[EM] Better Choices for Democracy

Kristofer Munsterhjelm km-elmet at munsterhjelm.no
Tue Jun 24 10:07:50 PDT 2025


On 2025-06-19 23:12, Ralph Suter via Election-Methods wrote:
> You've oversimplified what they advocate. Their website says:
> 
> 
> "In almost all large-scale elections, the process of comparing pairs of 
> candidates will identify the Consensus Choice, a single candidate who 
> wins all their head-to-head matchups. In the unlikely event that no 
> Consensus Choice exists, the ultimate winner can be determined by one of 
> the following resolution methods:
> 
>      "Margin of Loss Resolution: If there is no Consensus Choice, the 
> candidate whose largest head-to-head loss is smallest is declared the 
> winner.
> 
>      "Number of Wins & Margin of Loss Resolution: The candidate with the 
> most head-to-head wins is declared the winner. In the event that 
> multiple candidates tie for most head-to-head wins, the tie is broken in 
> favor of the one whose largest head-to-head loss is smallest.
> 
>      "Instant Runoff Resolution: If there is no Consensus Choice, 
> Instant Runoff Voting is used to determine the winner."
> 
> My biggest question is why they included instant runoff as one of the 
> resolution methods, especially because on their FAQ page, they explain 
> why it isn't a good method:
> [snip]

The best explanation I can figure out is that they're going for absolute 
simplicity.

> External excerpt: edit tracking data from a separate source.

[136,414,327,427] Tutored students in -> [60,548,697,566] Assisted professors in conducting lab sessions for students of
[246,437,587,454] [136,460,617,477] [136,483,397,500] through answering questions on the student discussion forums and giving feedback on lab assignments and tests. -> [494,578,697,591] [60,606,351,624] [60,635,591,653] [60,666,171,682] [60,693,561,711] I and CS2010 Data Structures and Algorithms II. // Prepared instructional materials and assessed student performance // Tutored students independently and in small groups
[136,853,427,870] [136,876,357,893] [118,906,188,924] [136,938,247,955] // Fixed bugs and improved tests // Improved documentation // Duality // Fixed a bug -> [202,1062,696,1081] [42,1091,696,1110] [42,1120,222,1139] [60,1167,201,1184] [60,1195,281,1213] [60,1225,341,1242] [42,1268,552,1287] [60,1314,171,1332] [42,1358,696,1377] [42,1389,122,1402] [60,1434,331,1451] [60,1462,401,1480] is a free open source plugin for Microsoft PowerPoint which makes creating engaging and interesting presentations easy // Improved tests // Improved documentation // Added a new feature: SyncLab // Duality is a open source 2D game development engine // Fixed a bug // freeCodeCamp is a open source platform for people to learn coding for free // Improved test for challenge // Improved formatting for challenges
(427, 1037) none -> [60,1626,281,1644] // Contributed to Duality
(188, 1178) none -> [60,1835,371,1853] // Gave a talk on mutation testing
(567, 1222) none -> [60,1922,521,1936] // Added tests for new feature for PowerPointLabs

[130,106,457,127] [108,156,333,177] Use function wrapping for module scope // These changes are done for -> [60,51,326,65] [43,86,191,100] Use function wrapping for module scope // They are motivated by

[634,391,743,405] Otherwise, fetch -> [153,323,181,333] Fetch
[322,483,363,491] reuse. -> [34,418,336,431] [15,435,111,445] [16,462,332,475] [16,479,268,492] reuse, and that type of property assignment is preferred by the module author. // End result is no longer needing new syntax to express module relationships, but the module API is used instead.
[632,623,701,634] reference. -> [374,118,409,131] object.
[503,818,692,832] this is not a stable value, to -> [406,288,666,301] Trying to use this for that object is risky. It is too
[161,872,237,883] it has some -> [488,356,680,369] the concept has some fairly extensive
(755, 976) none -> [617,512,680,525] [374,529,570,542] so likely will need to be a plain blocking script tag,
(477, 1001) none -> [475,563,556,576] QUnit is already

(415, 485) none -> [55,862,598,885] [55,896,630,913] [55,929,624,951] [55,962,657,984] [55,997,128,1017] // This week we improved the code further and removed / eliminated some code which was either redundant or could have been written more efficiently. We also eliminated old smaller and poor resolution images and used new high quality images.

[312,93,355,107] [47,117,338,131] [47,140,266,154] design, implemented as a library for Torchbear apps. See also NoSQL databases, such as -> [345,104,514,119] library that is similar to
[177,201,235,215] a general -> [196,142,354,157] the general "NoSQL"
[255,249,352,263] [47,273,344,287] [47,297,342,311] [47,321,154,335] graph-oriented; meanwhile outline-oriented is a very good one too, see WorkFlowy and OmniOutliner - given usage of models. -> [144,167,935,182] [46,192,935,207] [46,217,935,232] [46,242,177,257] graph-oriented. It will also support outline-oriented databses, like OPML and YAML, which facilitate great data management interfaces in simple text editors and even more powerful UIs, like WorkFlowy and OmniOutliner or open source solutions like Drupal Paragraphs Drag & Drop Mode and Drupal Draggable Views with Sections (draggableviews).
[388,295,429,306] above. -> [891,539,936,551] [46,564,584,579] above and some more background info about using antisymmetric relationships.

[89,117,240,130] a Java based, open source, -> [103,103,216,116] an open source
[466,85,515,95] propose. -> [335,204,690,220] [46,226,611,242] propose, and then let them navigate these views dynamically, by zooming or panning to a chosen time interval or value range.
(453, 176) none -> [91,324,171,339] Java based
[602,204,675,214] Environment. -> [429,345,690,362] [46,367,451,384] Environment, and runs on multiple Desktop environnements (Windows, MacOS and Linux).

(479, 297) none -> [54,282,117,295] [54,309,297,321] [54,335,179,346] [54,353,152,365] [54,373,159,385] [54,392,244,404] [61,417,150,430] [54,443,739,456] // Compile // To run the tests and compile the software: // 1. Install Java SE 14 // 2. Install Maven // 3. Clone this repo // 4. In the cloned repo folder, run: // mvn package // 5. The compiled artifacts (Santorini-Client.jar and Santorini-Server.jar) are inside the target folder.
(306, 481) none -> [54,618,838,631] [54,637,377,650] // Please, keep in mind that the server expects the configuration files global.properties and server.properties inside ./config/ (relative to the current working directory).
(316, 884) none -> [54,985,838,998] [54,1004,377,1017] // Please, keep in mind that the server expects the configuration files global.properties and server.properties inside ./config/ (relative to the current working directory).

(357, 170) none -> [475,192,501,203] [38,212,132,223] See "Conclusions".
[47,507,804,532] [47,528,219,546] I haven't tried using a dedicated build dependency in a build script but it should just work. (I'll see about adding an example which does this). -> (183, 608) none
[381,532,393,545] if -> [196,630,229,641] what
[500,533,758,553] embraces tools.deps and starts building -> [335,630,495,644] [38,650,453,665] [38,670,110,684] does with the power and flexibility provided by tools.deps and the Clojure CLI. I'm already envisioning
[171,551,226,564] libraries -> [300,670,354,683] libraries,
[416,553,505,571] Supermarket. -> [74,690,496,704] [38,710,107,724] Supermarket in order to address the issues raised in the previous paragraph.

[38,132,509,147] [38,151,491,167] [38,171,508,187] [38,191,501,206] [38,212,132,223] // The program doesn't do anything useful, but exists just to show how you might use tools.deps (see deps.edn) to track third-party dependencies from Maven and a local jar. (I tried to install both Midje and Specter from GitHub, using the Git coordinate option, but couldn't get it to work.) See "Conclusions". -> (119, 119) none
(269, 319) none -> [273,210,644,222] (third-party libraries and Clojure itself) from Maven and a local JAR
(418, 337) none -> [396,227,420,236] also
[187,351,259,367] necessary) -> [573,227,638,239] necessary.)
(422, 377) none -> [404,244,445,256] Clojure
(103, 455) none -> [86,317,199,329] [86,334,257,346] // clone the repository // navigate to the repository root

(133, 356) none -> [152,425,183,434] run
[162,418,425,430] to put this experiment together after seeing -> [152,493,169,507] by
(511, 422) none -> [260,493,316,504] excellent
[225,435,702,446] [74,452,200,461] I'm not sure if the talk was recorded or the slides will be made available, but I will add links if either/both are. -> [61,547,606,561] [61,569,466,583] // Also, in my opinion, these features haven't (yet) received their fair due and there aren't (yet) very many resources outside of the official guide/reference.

Minmax and Copeland have a reasonable claim to being as 
simple as possible for (a pairwise matrix-based) Condorcet method; and 
then Condorcet//IRV would be there as the simplest augmentation to IRV 
that makes it Condorcet, for those jurisdictions that already use or are 
familiar with IRV.

I agree that it's not ideal, though. As far as IRV hybrids go, I would 
imagine Benham to have a stronger claim on retaining the desirable 
aspects of Condorcet even in troublesome (cyclical) elections, since it 
passes Smith; while not being all that much harder.

Something like:

"Instant Runoff Resolution: If there is no Consensus Choice among 
candidates not eliminated, perform one step of Instant Runoff: eliminate 
the first preference loser, and try again."